▶ RECORD EXTRACTS:

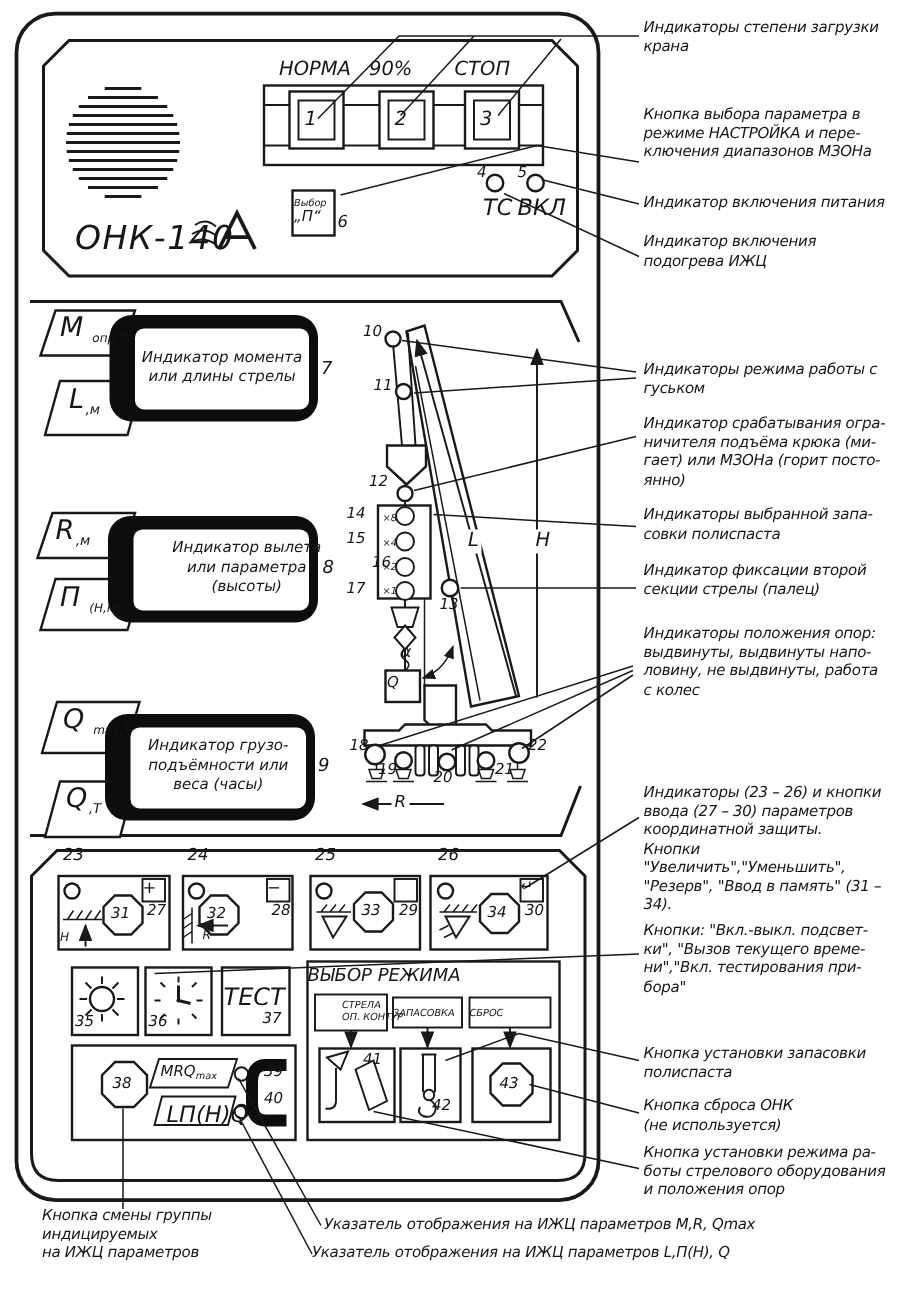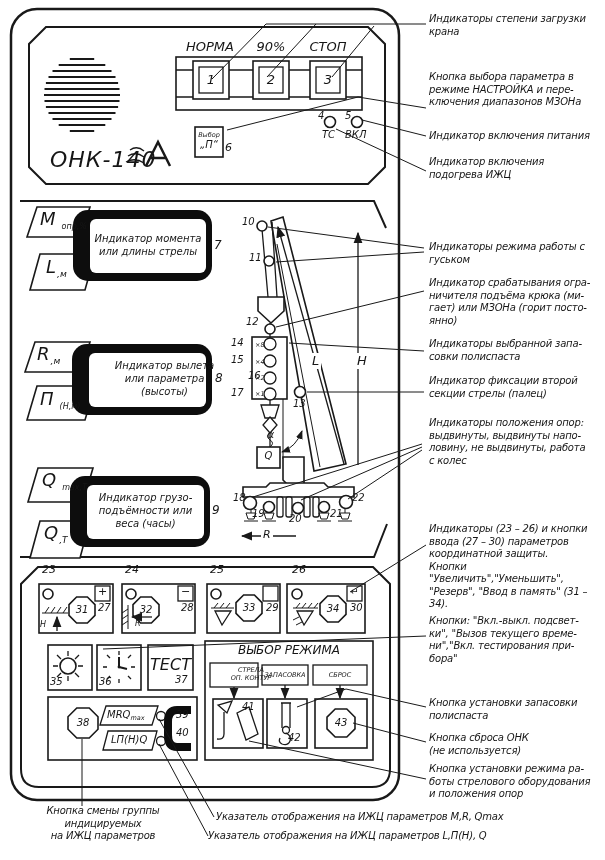--- a/index.html
+++ b/index.html
@@ -9,25 +9,25 @@
   
   .s1{stroke:#191919;stroke-width:1;fill:none}
   .s12{stroke:#191919;stroke-width:1.3;fill:none}
   .s15{stroke:#191919;stroke-width:1.6;fill:none}
   .s2{stroke:#191919;stroke-width:2;fill:none}
   .s25{stroke:#191919;stroke-width:2.5;fill:none}
   .fw{fill:#fff}
   .fb{fill:#0d0d0d}
   
   .t{position:absolute;font-style:italic;color:#161616;white-space:pre-line;line-height:1.25;}
-  .c{text-align:center}
+  .c{text-align:left}
   .bg{background:#fff;padding:0 2px}
   .f6{font-size:6.5px;line-height:8px}
   .f8{font-size:8px}
-  .f9{font-size:10px}
+  .f9{font-size:15px}
   .f10{font-size:10px}
   .f11{font-size:11px}
   .f12{font-size:12px}
   .f13{font-size:13px}
   .f14{font-size:16px}
   .onk{font-size:22px;letter-spacing:1px}
   .ann{font-size:10px;line-height:12.5px;letter-spacing:-0.2px;width:174px}
   .dtxt{font-size:10px;line-height:13px;text-align:center}
   .tm{font-size:18px}
   .tsub{font-size:9px;position:relative;top:4px;margin-left:1px}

▶ WHAT IS NEEDED: Using the listing, count the lines where the word "fill" appears and reply with only that number.

▶ YOUR RESPONSE: 7